Lunched at an autoroute aire with a power nap to recover from the early start, then blasted down to Port-en-Bessin-Huppain just north of Bayeux, arriving at 1630 local. As reported in MMM this month, the aire on the harbour has now been replaced by a fish market (seems more appropriate to me) and moved to a car park, which by 1700hrs was full of motorhomes. More than one was short of water, having found campsites shut and water at aires not turned on. This was no exception, but at least the normal 3.20 euros a night wasn't charged. We enjoyed a leisurely exploratory stroll around the harbour and town in the late afternoon sun.

Good Friday. A pleasant gendarme encouraged the motorhomes to move on at 11am (should be gone by 10am). We visited the gun battery at Longues-sur-mer, then onto the aire adjacent to the municipal site at Arromanches. Did the museum and the 360degree cinema. Noted plenty of motorhomes parked up at the viewpoint just above the 360 cinema, no doubt many of them staying the night there.

Easter Saturday. Bayeux Saturday market, then Tapestry, a couple of art galleries, British cemetary (noting the apt absence of a single parking spot....), then onto the free large carpark in the centre of Bayeux for the night (no-way we could have winkled our way onto that during the morning market). The sanistation point was bust, though we didn't need it.

Easter Sunday. Clockwise loop out to the west then north, GrandCamp Maisy, Pointe du Hoc memorial, ending up at Omaha Beach and walking up to the American Cemetary, which was impressive and popular. Stopped off at the church at Longues-sur-mer to top up with 60l of water from the tap at its side, as this should see us through the trip. (As it turned out, I drained around 40l on return home).
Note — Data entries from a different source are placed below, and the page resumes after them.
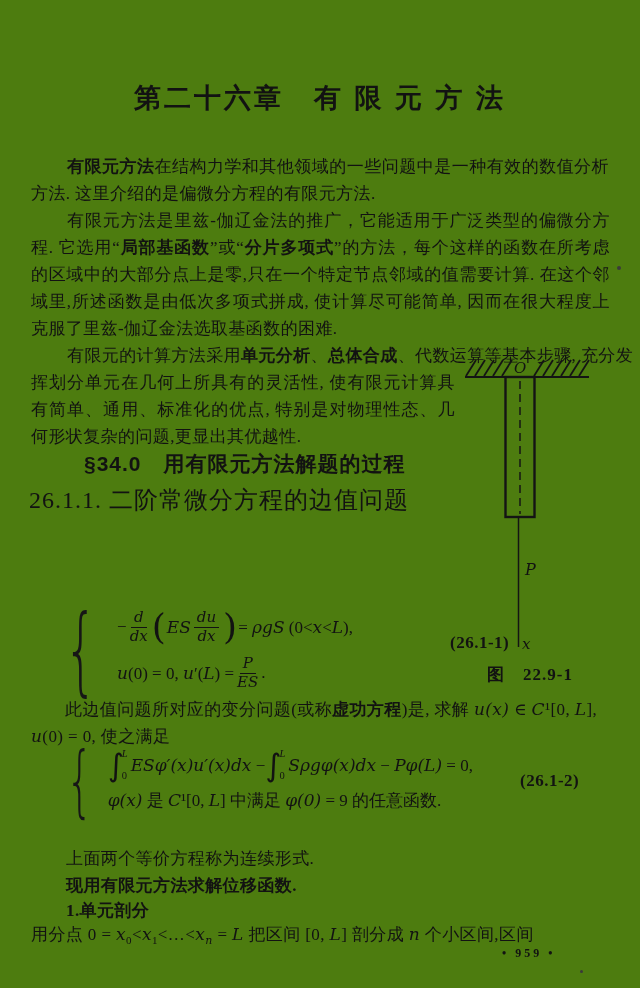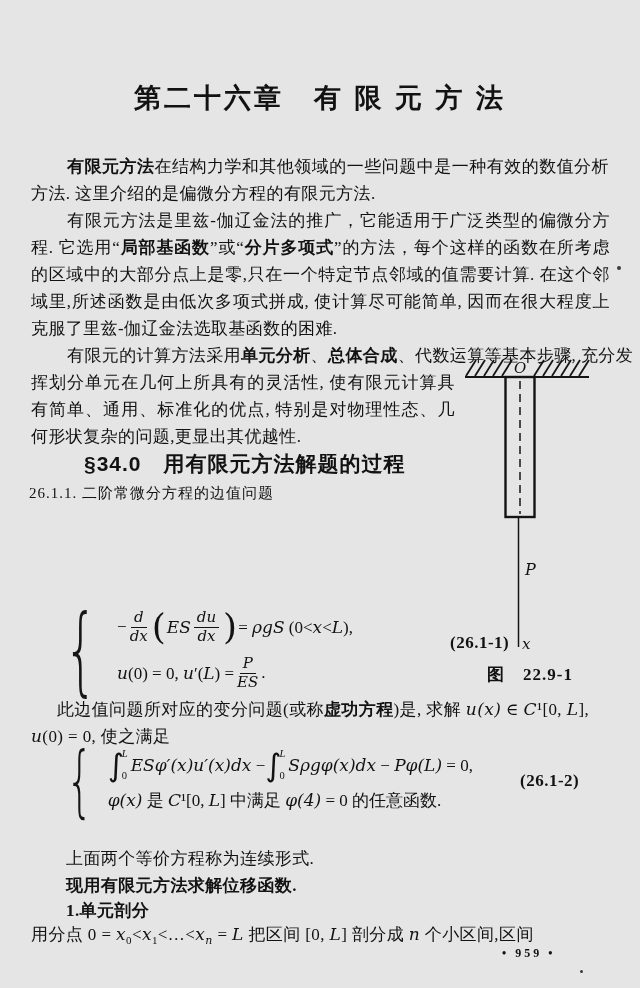--- a/index.html
+++ b/index.html
@@ -4,7 +4,7 @@
 <style>
   html,body{margin:0;padding:0;background:#ffffff;}
   .page{
-    position:relative;width:640px;height:988px;background:#e5e5e5;overflow:hidden;
+    position:relative;width:640px;height:988px;background:#4d7c0f;overflow:hidden;
     font-family:"Liberation Serif","DejaVu Serif",serif;color:#121212;
   }
   .blk{position:absolute;font-size:17px;line-height:27px;letter-spacing:0.4px;}

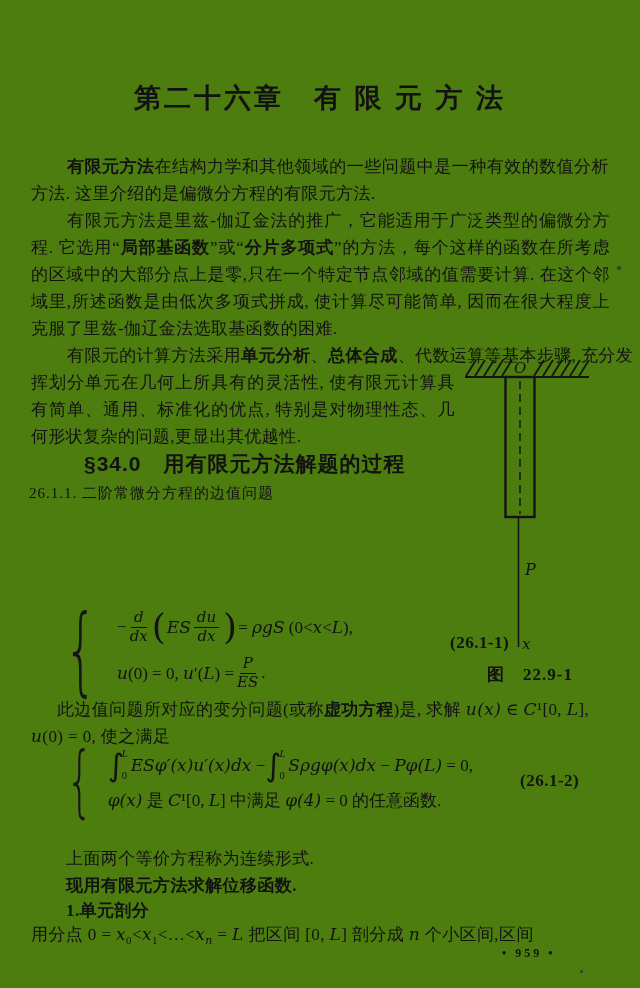--- a/index.html
+++ b/index.html
@@ -22,7 +22,7 @@
     position:absolute;top:450px;left:84px;font-size:21px;font-weight:bold;letter-spacing:1px;
     font-family:"Liberation Sans","DejaVu Sans",sans-serif;
   }
-  .h3{position:absolute;top:484px;left:29px;font-size:15px;letter-spacing:1px;}
+  .h3{position:absolute;top:484px;left:29px;font-size:24px;letter-spacing:1px;}
   
   .eq{position:absolute;display:flex;align-items:center;font-size:17px;}
   .brace{

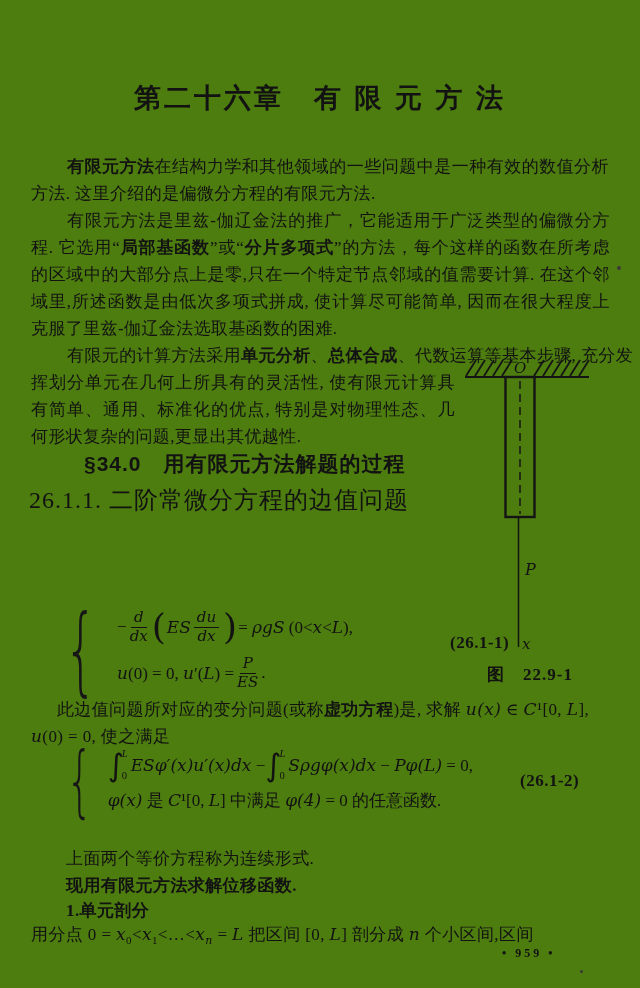--- a/index.html
+++ b/index.html
@@ -125,7 +125,7 @@
   </div>
   <div class="eqlabel" style="top:633px;left:450px;">(26.1-1)</div>
 
-  <div class="blk ind" style="top:696px;left:14px;width:582px;white-space:nowrap;text-align:center;"><span>此边值问题所对应的变分问题(或称</span><span class="rb">虚功方程</span><span>)是, 求解 </span><span class="ri">u(x)</span><span> ∈ </span><span class="ri">C</span><span>¹[0, </span><span class="ri">L</span><span>],</span></div>
+  <div class="blk ind" style="top:696px;left:29px;width:582px;white-space:nowrap;"><span>此边值问题所对应的变分问题(或称</span><span class="rb">虚功方程</span><span>)是, 求解 </span><span class="ri">u(x)</span><span> ∈ </span><span class="ri">C</span><span>¹[0, </span><span class="ri">L</span><span>],</span></div>
   <div class="blk" style="top:723px;left:31px;width:582px;"><span class="ri">u</span><span>(0) = 0, 使之满足</span></div>
 
   <div class="eq" style="top:745px;left:66px;">

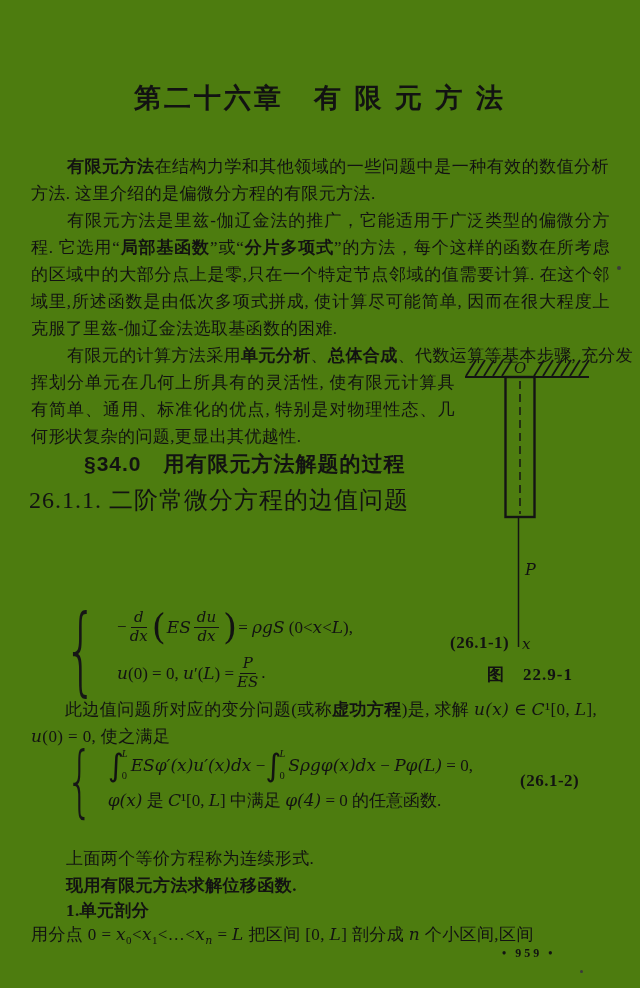--- a/index.html
+++ b/index.html
@@ -150,7 +150,7 @@
         <span><span class="ri">Sρgφ(x)dx</span><span> − </span><span class="ri">Pφ(L)</span><span> = 0,</span></span>
       </div>
       <div class="eqline e2l2">
-        <span><span class="ri">φ(x)</span><span> 是 </span><span class="ri">C</span><span>¹[0, </span><span class="ri">L</span><span>] 中满足 </span><span class="ri">φ(4)</span><span> = 0 的任意函数.</span></span>
+        <span><span class="ri">φ(x)</span><span> 是 </span><span class="ri">C</span><span>¹[0, </span><span class="ri">L</span><span>] 中满足 </span><span class="ri">φ(0)</span><span> = 0 的任意函数.</span></span>
       </div>
     </div>
   </div>

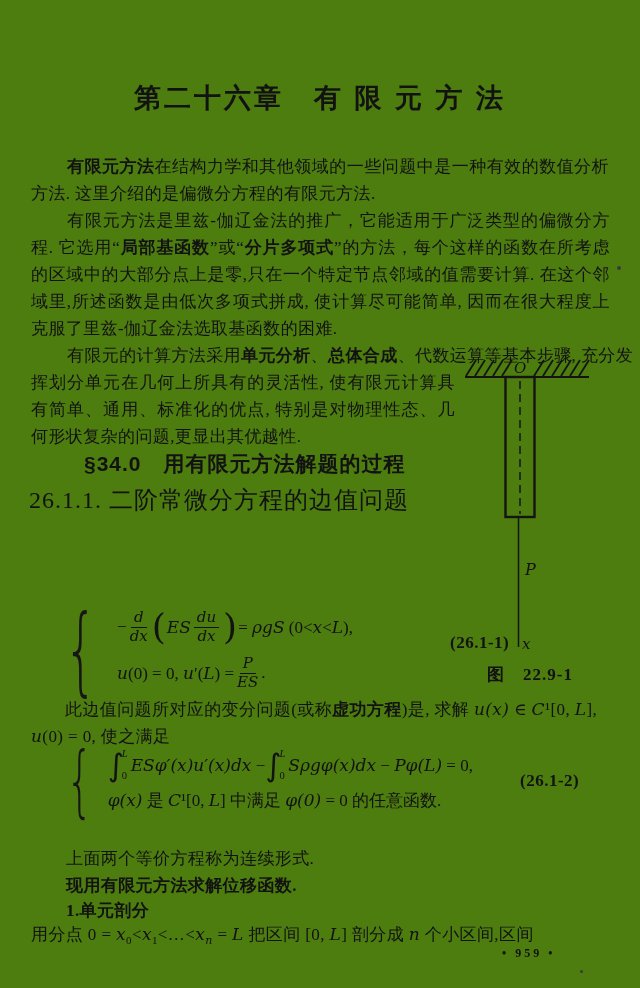--- a/index.html
+++ b/index.html
@@ -150,7 +150,7 @@
         <span><span class="ri">Sρgφ(x)dx</span><span> − </span><span class="ri">Pφ(L)</span><span> = 0,</span></span>
       </div>
       <div class="eqline e2l2">
-        <span><span class="ri">φ(x)</span><span> 是 </span><span class="ri">C</span><span>¹[0, </span><span class="ri">L</span><span>] 中满足 </span><span class="ri">φ(0)</span><span> = 0 的任意函数.</span></span>
+        <span><span class="ri">φ(x)</span><span> 是 </span><span class="ri">C</span><span>¹[0, </span><span class="ri">L</span><span>] 中满足 </span><span class="ri">φ(0)</span><span> = 9 的任意函数.</span></span>
       </div>
     </div>
   </div>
Tried to get onto Arromanches aire again but after a quiet Thursday, Friday and even Saturday, camping cars were out in force for the rest of the weekend, and our relatively late arrival (1800hrs) forced us onto the municipal site next door for 12 euros, which we preferred for its proximity to the town rather than the exposed clifftop to the east referred to above.

Easter Monday. Lunch at Pegasus Bridge & museum, then up the coast to a lovely municipal site at Fecamp with marvellous views down to the harbour with the van's side door open (plot #60, satellite reception marginal through trees). There is supposed to be an aire at its entrance, but I couldn't see it. 11.5 Euros. Motorhomes were parked up just back from the east side of the harbour, though this is a rather industrial spot. 

Tuesday. Left just before reception shut for lunch at noon (needed return of deposit), and had a late lunch at Le Treport, enjoying a wonderful vista from the Calvaire de Terrasses on high ground to the immediate west of the port. Then back up to Boulogne, arriving at Manoir de Senlecques in Pernes les Boulogne - Gillian, I now know you are a tall lady from Lo..... . Charming site and couple, which got us dreaming again and number crunching in our heads, before we accepted that, no, in reality we wouldn't have a place like that. No doubt we'll mull similarly on our next visit, though! 13 euros I think.

Wednesday. Very leisurely day. Auchan for booze, shopping, diesel and an enjoyable lunch, though perhaps my biere au pression was slightly too grande. There is an aire with sanistation at the Auchan fuel station (note - separate from the hypermarket though in the same commercial complex). Parked up at Boulogne harbour (loads of motorhomes in a line) and wandered in to the town for more shopping. Arrived at Speedferries at 1645 for 1730 sailing, seeing SpeedOne already loading, though curiously, cones were across the check-in booths. Mental note for next time - if in any doubt, phone ahead to check state of sailings. It turned out that through a combination of running on a single engine earlier in the day, but more so heavy fog in Dover, causing queuing, Speedferries was running a sailing late. But at least they were running; a passenger said P&O had cancelled some sailings. It did leave at 1730, but not with us on it. By the time we got off at Dover, we were just under 5hrs 30mins late :-( I have to say, though, that Speedferries staff were the best we had encountered, cheerful and happy to chat. Apparently SpeedTwo is HOPED to be a larger vessel; I think Kurt formally is keeping options open until the ink is on the dotted line.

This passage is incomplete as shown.